Disappointment was Naruse’s great theme, and her immersive work as a lonely wife in “Sound of the Mountain,” an adaptation of the novel by Yasunari Kawabata, is absolutely breathtaking.
Kurosawa’s “No Regrets for Our Youth” lacks the historical importance of “Rashomon.” As the director’s first post-war film and a rare work that showcased a female protagonist, Hara gives a brooding and commanding performance in tracing a woman’s transformation from a sheltered schoolgirl to political dissident. In the director’s adaptation of Dostovesky “The Idiot,” Hara went baroquely against type and essayed the part of a sexual temptress with a cool and natural aplomb.
Her life before the war makes for some very intriguing and interesting reading: She used family connections to break into the industry.
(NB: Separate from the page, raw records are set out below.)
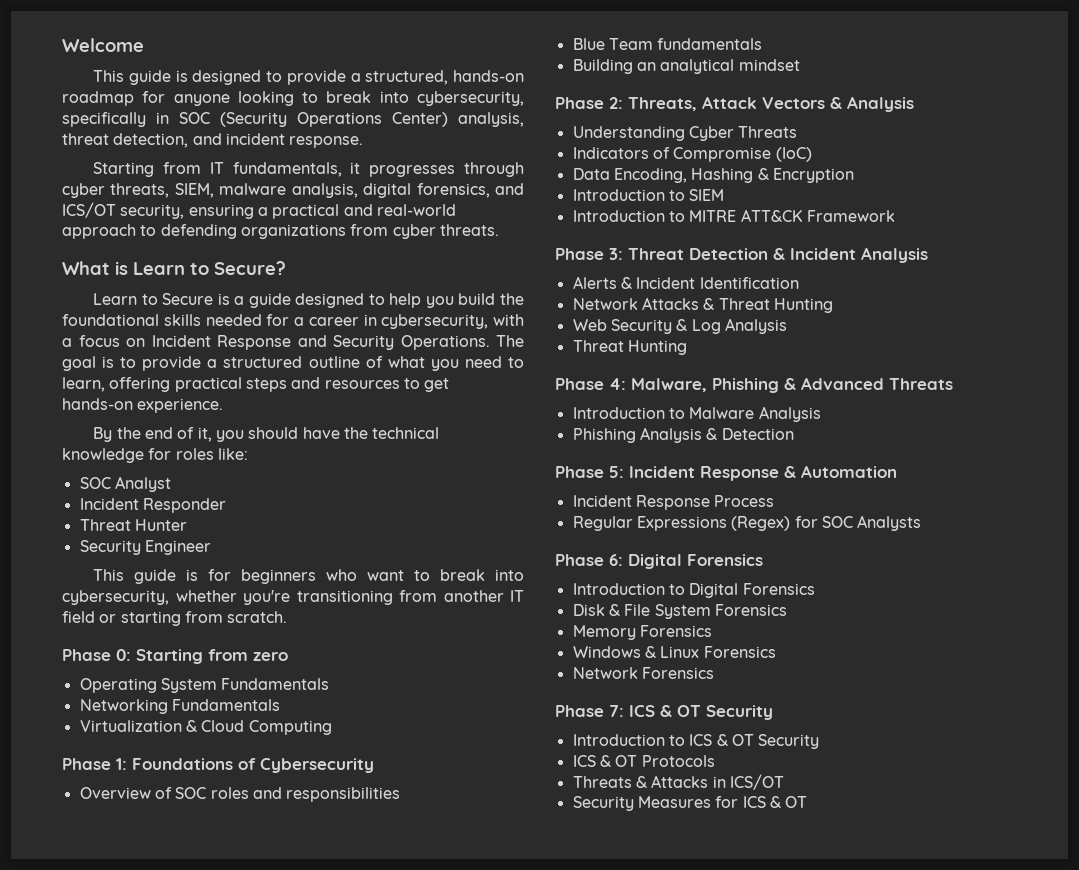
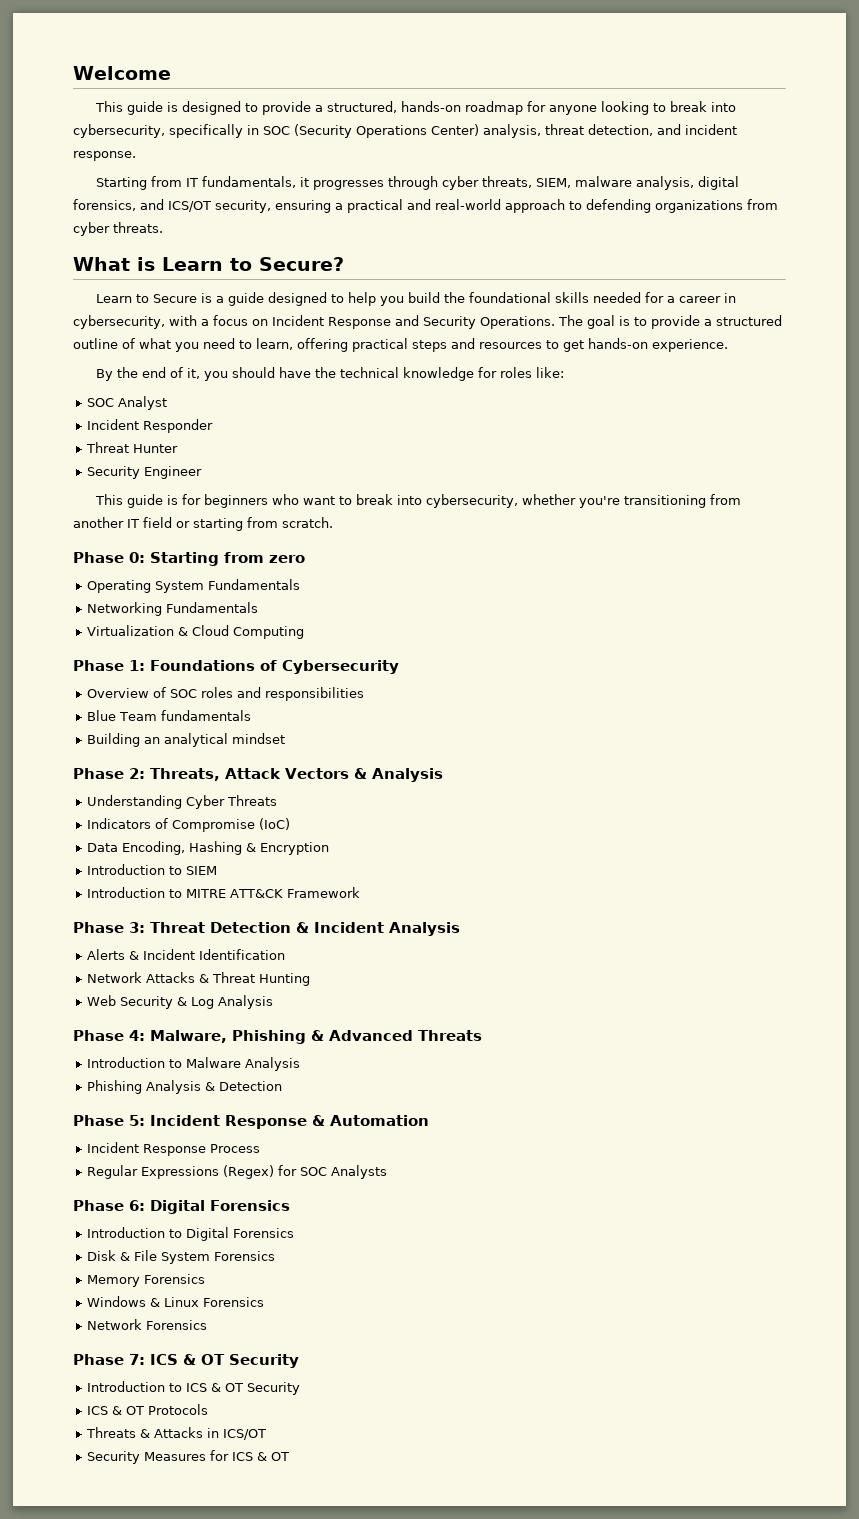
  Web Security & Log Analysis
- Threat Hunting

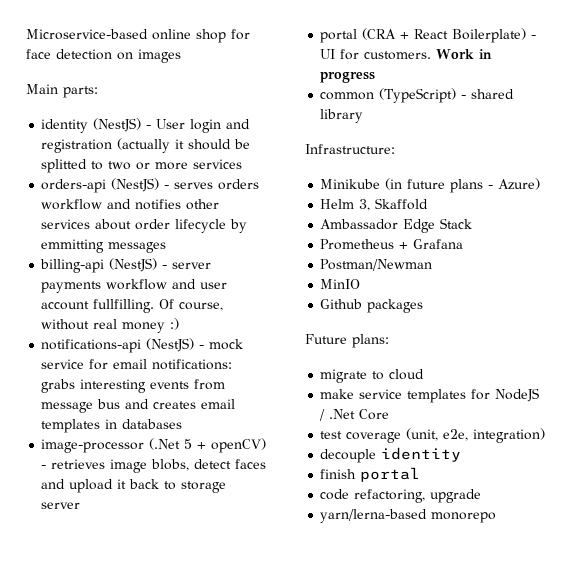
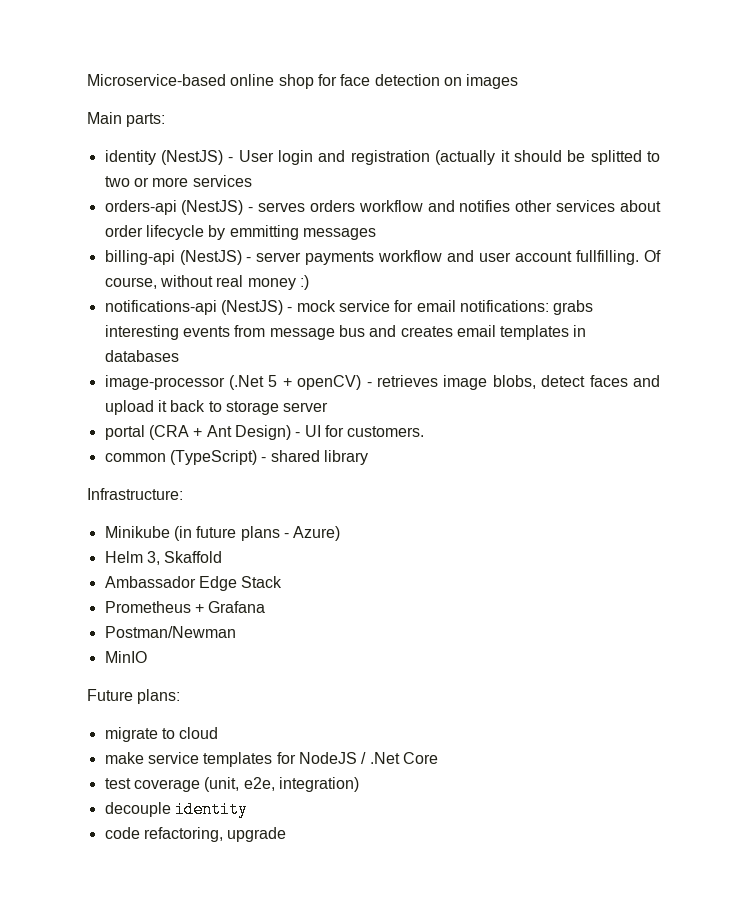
- portal (CRA + React Boilerplate) - UI for customers. Work in progress
+ portal (CRA + Ant Design) - UI for customers.
- Github packages
- finish portal
- yarn/lerna-based monorepo

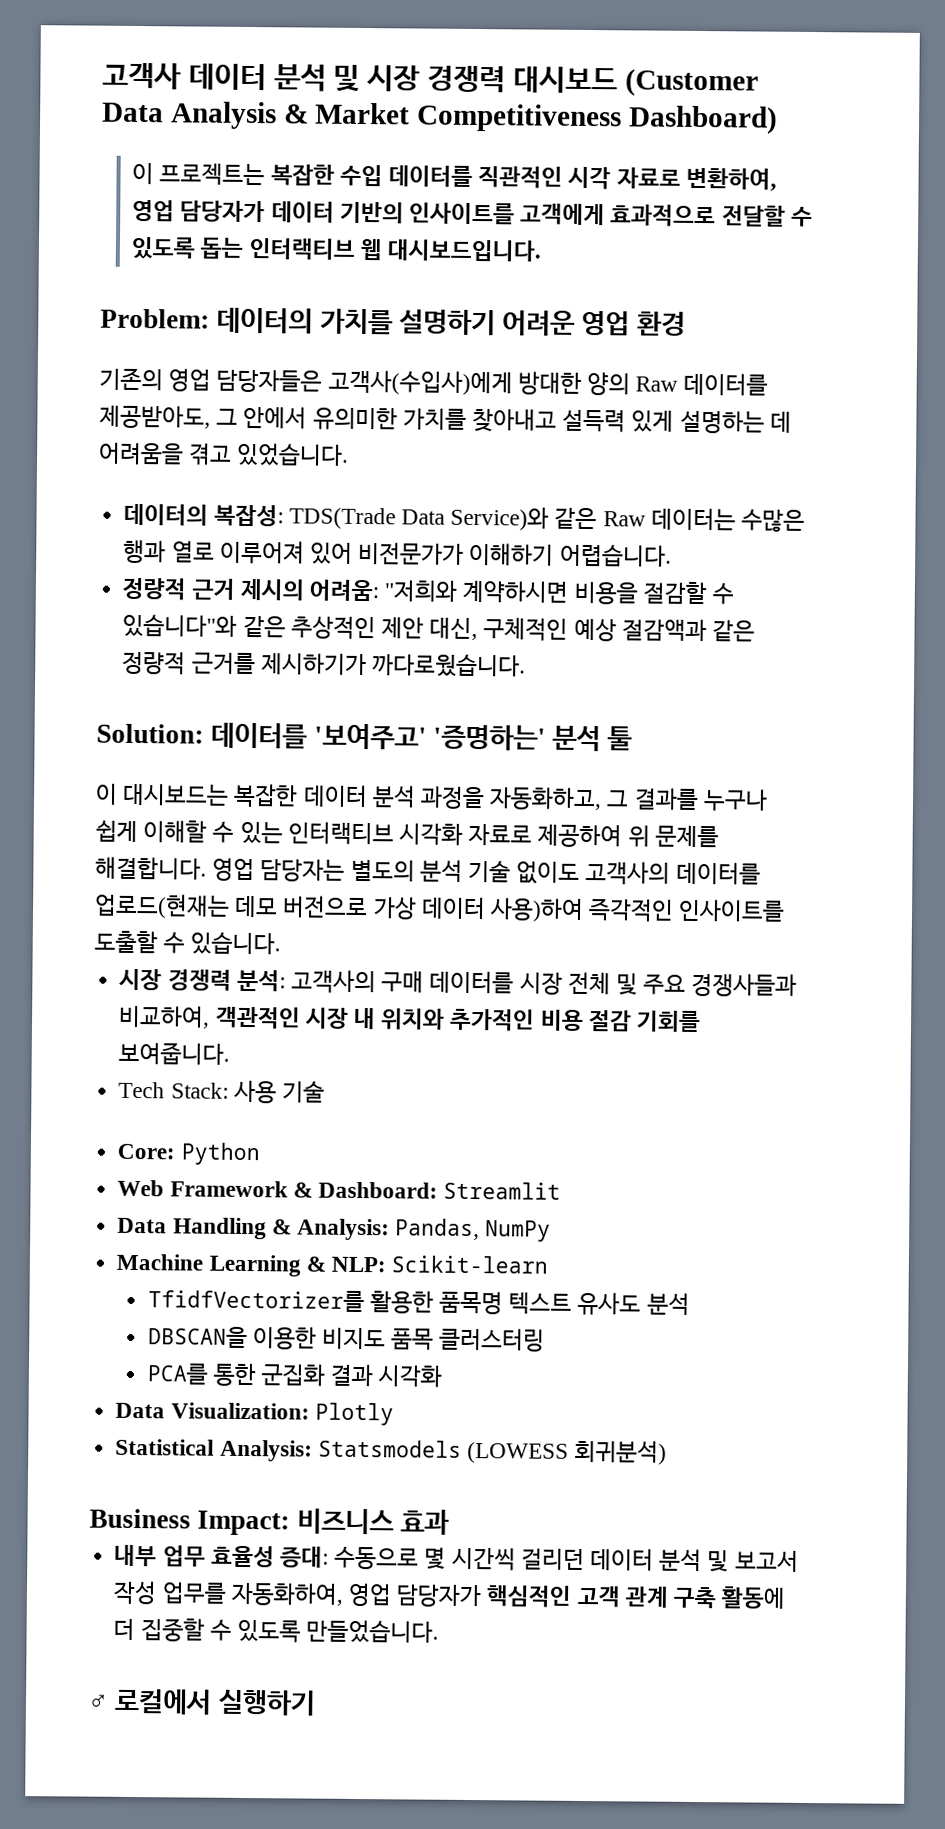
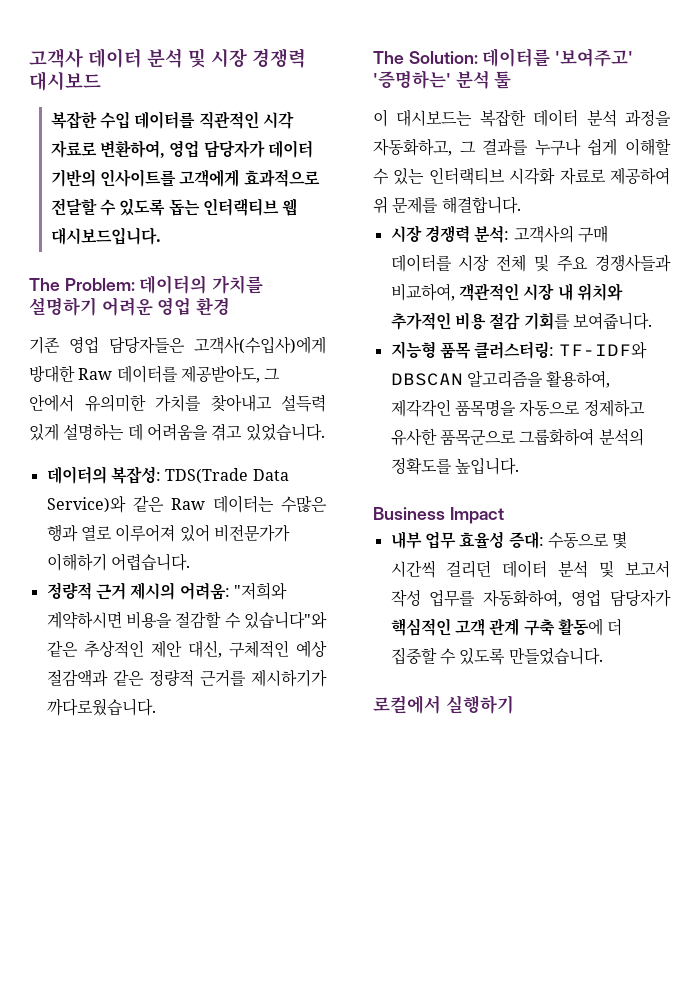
- 고객사 데이터 분석 및 시장 경쟁력 대시보드 (Customer Data Analysis & Market Competitiveness Dashboard)
- 이 프로젝트는 복잡한 수입 데이터를 직관적인 시각 자료로 변환하여, 영업 담당자가 데이터 기반의 인사이트를 고객에게 효과적으로 전달할 수 있도록 돕는 인터랙티브 웹 대시보드입니다.
+ 고객사 데이터 분석 및 시장 경쟁력 대시보드
+ 복잡한 수입 데이터를 직관적인 시각 자료로 변환하여, 영업 담당자가 데이터 기반의 인사이트를 고객에게 효과적으로 전달할 수 있도록 돕는 인터랙티브 웹 대시보드입니다.
- Problem: 데이터의 가치를 설명하기 어려운 영업 환경
+ The Problem: 데이터의 가치를 설명하기 어려운 영업 환경
- 기존의 영업 담당자들은 고객사(수입사)에게 방대한 양의 Raw 데이터를 제공받아도, 그 안에서 유의미한 가치를 찾아내고 설득력 있게 설명하는 데 어려움을 겪고 있었습니다.
+ 기존 영업 담당자들은 고객사(수입사)에게 방대한 Raw 데이터를 제공받아도, 그 안에서 유의미한 가치를 찾아내고 설득력 있게 설명하는 데 어려움을 겪고 있었습니다.
- Solution: 데이터를 '보여주고' '증명하는' 분석 툴
+ The Solution: 데이터를 '보여주고' '증명하는' 분석 툴
- 영업 담당자는 별도의 분석 기술 없이도 고객사의 데이터를 업로드(현재는 데모 버전으로 가상 데이터 사용)하여 즉각적인 인사이트를 도출할 수 있습니다.
- Tech Stack: 사용 기술
- Core: Python
- Web Framework & Dashboard: Streamlit
- Data Handling & Analysis: Pandas, NumPy
- Machine Learning & NLP: Scikit-learn
- TfidfVectorizer를 활용한 품목명 텍스트 유사도 분석
- DBSCAN을 이용한 비지도 품목 클러스터링
- PCA를 통한 군집화 결과 시각화
- Data Visualization: Plotly
- Statistical Analysis: Statsmodels (LOWESS 회귀분석)
- Business Impact: 비즈니스 효과
+ 지능형 품목 클러스터링: TF-IDF와 DBSCAN 알고리즘을 활용하여, 제각각인 품목명을 자동으로 정제하고 유사한 품목군으로 그룹화하여 분석의 정확도를 높입니다.
+ Business Impact
- ♂ 로컬에서 실행하기
+ 로컬에서 실행하기

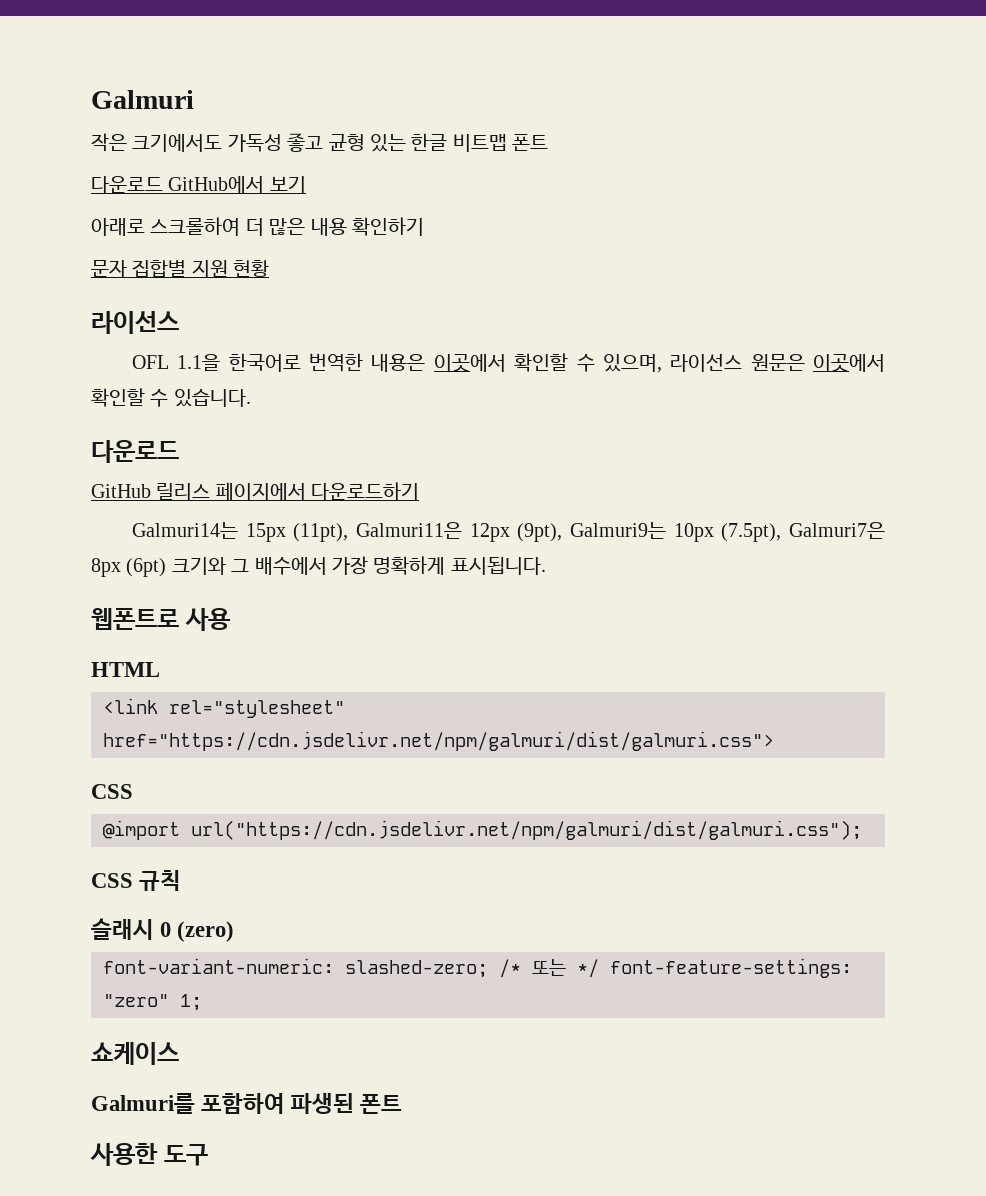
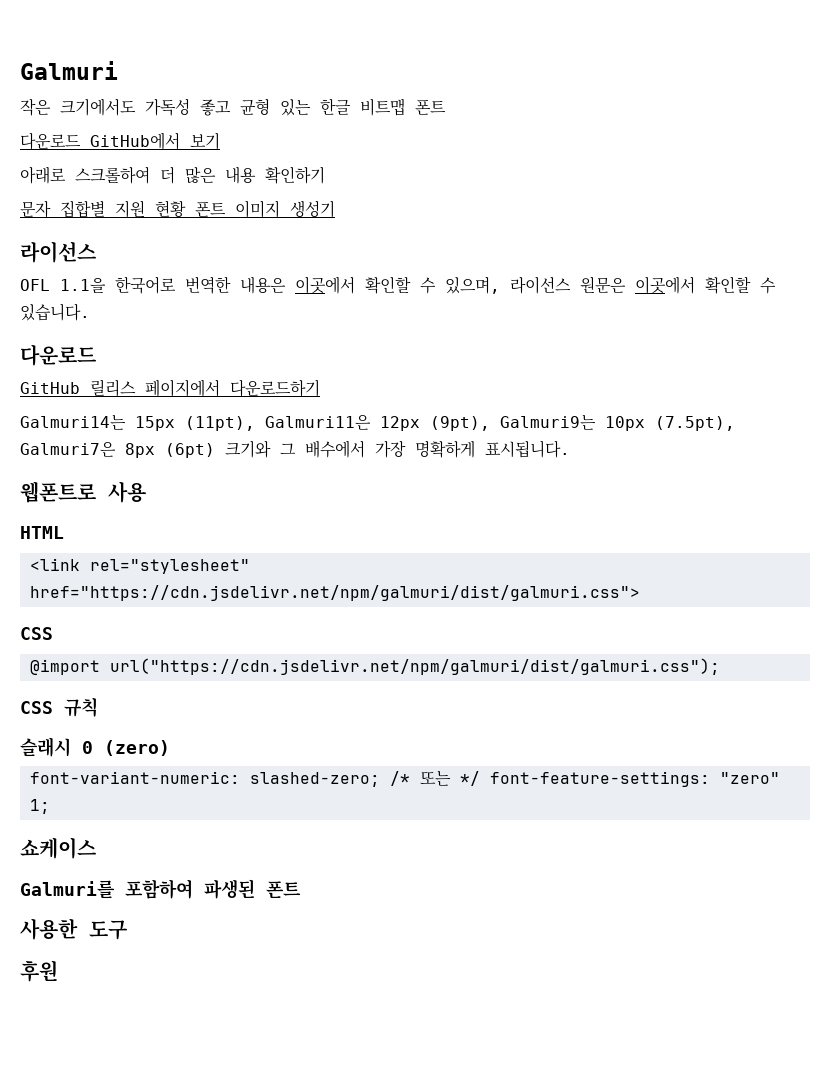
- 문자 집합별 지원 현황
+ 문자 집합별 지원 현황 폰트 이미지 생성기
+ 후원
She made her first film at the age of 15. Rather notoriously, she starred in the 1937 propaganda film “The New Earth,” a German co-produced co-directed by Leni Riefenstahl associate Arnold Fanck. Not all of her films are masterpieces. (The late Japanese film specialist Donald Richie once called Hiroshi Inagaki’s “The Birth of Japan” risible.)
The last five decades of her life were shrouded in mystery. After Ozu died of cancer in 1963, Hara ostensibly retreated from public life. She abruptly retired and lived in seclusion in Kamakura, about 30 miles outside of Tokyo.
In her own right, she was a rebel, sexually and politically. She was subliminal; she cast a trance. In the Ozu films, Hara was often quick to smile or laugh, but it was a complicating gesture, sometimes instinctive or spontaneous but more often than not a cloak that shielded a deeper pain or confusion. She was in great films made by great directors. Hara submitted herself to her directors. It was not a one-way street. What she gave back stands in time as varied, and beautiful, as any wonder of the cinema.